Interpretability Techniques for Large Language Models in Healthcare NLP: A Comparative Analysis of Token-Level, Model-Level, and Behavior-Level Methods.

Large Language Models (LLMs) are transforming healthcare NLP applications — including clinical summarization, diagnosis assistance, adverse event detection, and risk prediction — but their black-box nature remains a barrier to trust, safety, and regulatory adoption. This talk presents a comparative analysis of leading interpretability techniques for LLMs, spanning:

  • Token-level attribution
  • Model-internal reasoning
  • Behavior-level safety evaluation

We examine methods such as LIME, SHAP, Integrated Gradients, and Attention Rollout for explaining which clinical tokens influence model predictions, along with probing classifiers and neuron activation analysis to reveal how LLMs encode:

  • Medical terminology
  • Negation
  • Temporality
  • Clinical relations

Additionally, we evaluate counterfactual explanations, bias and fairness assessments, and hallucination detection to measure the real-world reliability of LLM behavior.

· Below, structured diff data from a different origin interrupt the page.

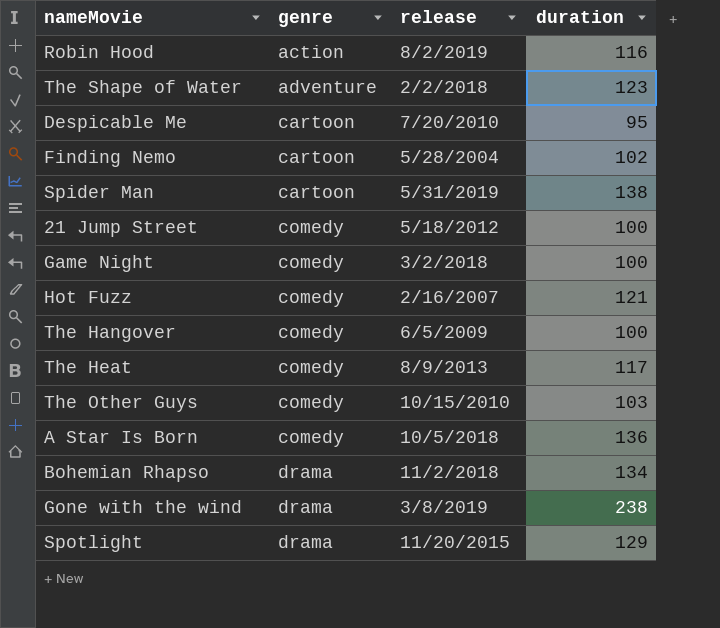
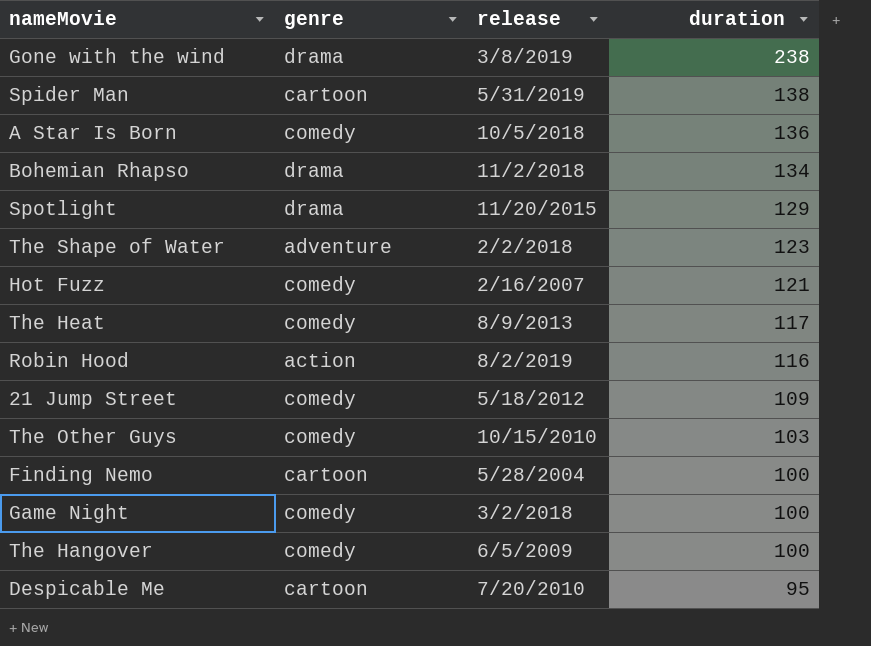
row order: genre ascending -> duration descending
21 Jump Street | duration: 100 -> 109
Finding Nemo | duration: 102 -> 100

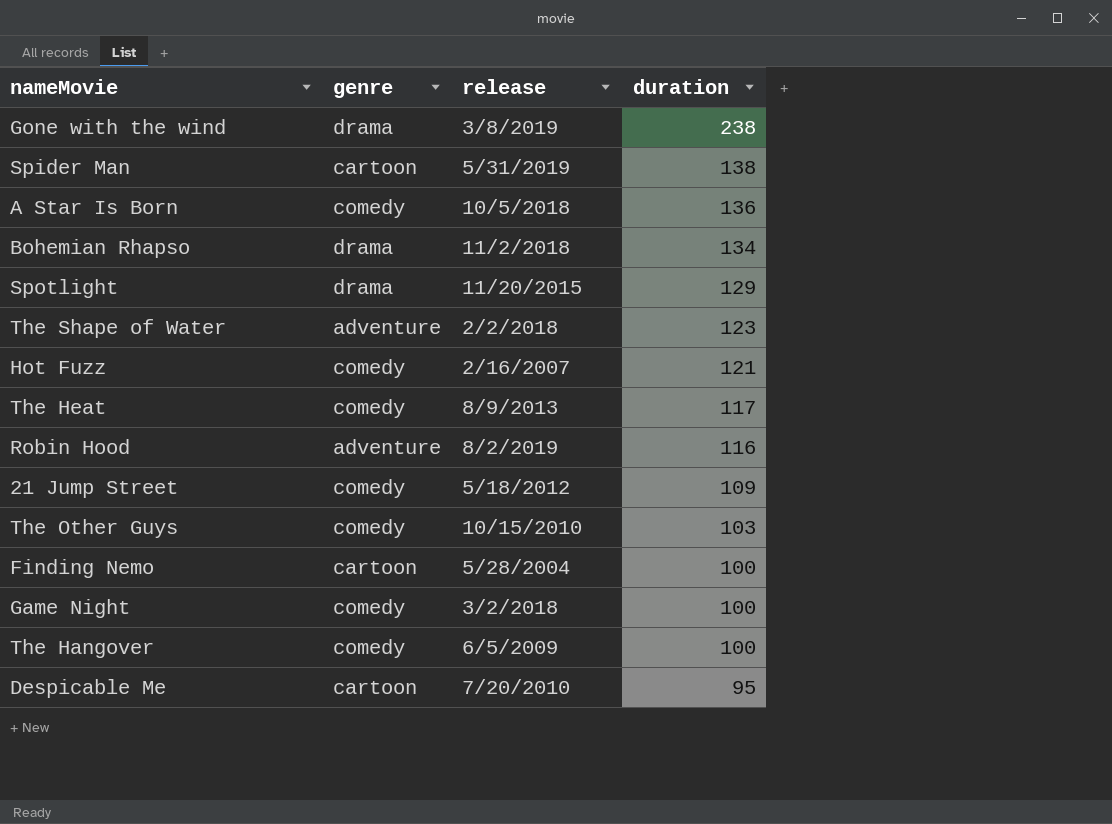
Robin Hood | genre: action -> adventure

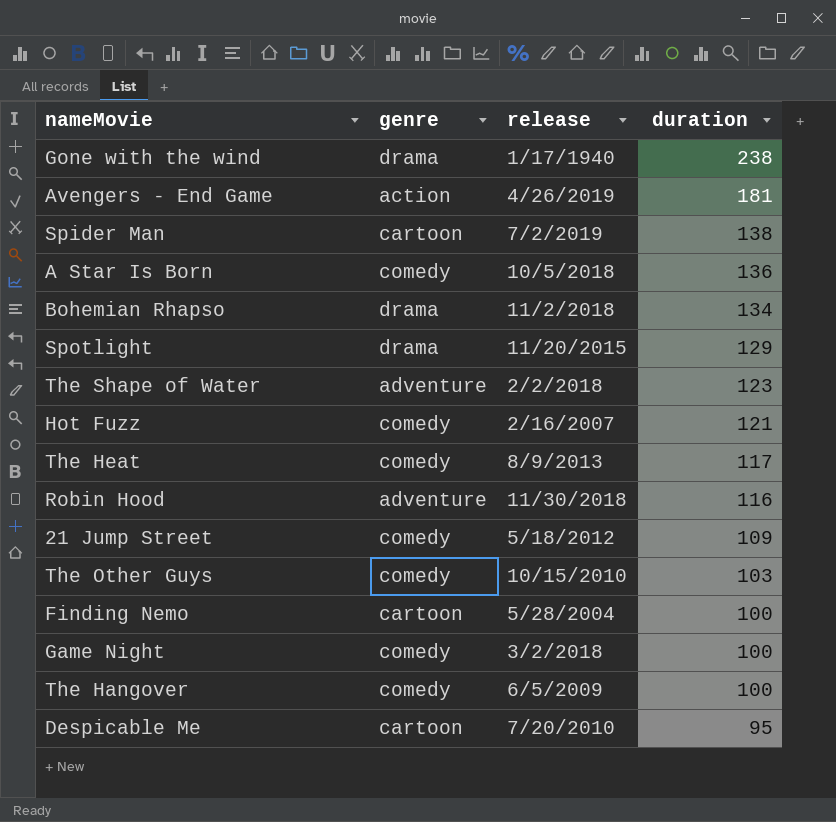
Gone with the wind | release: 3/8/2019 -> 1/17/1940
row Avengers - End Game: none -> action | 4/26/2019 | 181
Spider Man | release: 5/31/2019 -> 7/2/2019
Robin Hood | release: 8/2/2019 -> 11/30/2018

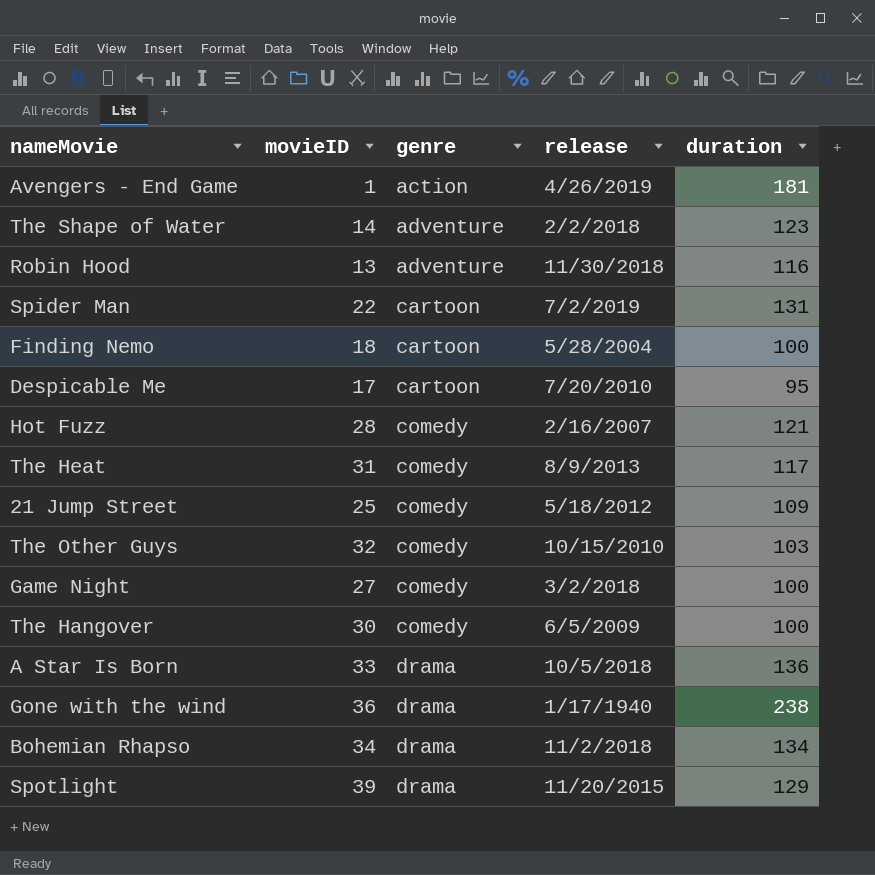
row order: duration descending -> genre ascending
column movieID | position: none -> 2
Spider Man | duration: 138 -> 131
A Star Is Born | genre: comedy -> drama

Through a unified comparison framework, we highlight the strengths, limitations, and clinical relevance of each technique and offer practical recommendations for deploying interpretable and trustworthy LLMs in healthcare settings. This session provides clinicians, researchers, and AI practitioners with actionable insights to enhance transparency, mitigate risk, and improve the safety of AI-driven clinical decision support systems.

About the speaker

Jahnavi Anilkumar Kachhia

Senior Software Engineer at Accompany Health

Jahnavi Kachhia is a Senior Software Engineer at Accompany Health, where she builds scalable, AI-driven systems focused on advancing healthcare technology and improving patient-centric solutions. Previously at Meta’s Reality Labs, she contributed to AR/VR innovation and LLM-based intelligent systems supporting large-scale user experiences.

An active leader in the AI research community, she serves on the Program Committees of IJCAI 2025/2026 and PAKDD 2026, and reviews for leading venues including AAAI, IJCNN, IEEE conferences, MIDL, ECIS, and HRI. Her peer-reviewed publications in IEEE Xplore and Hindawi span radar signal processing, deep learning, and applied AI systems. Passionate about AI in healthcare, her work bridges cutting-edge research with real-world impact through trustworthy, inclusive, and data-driven innovation.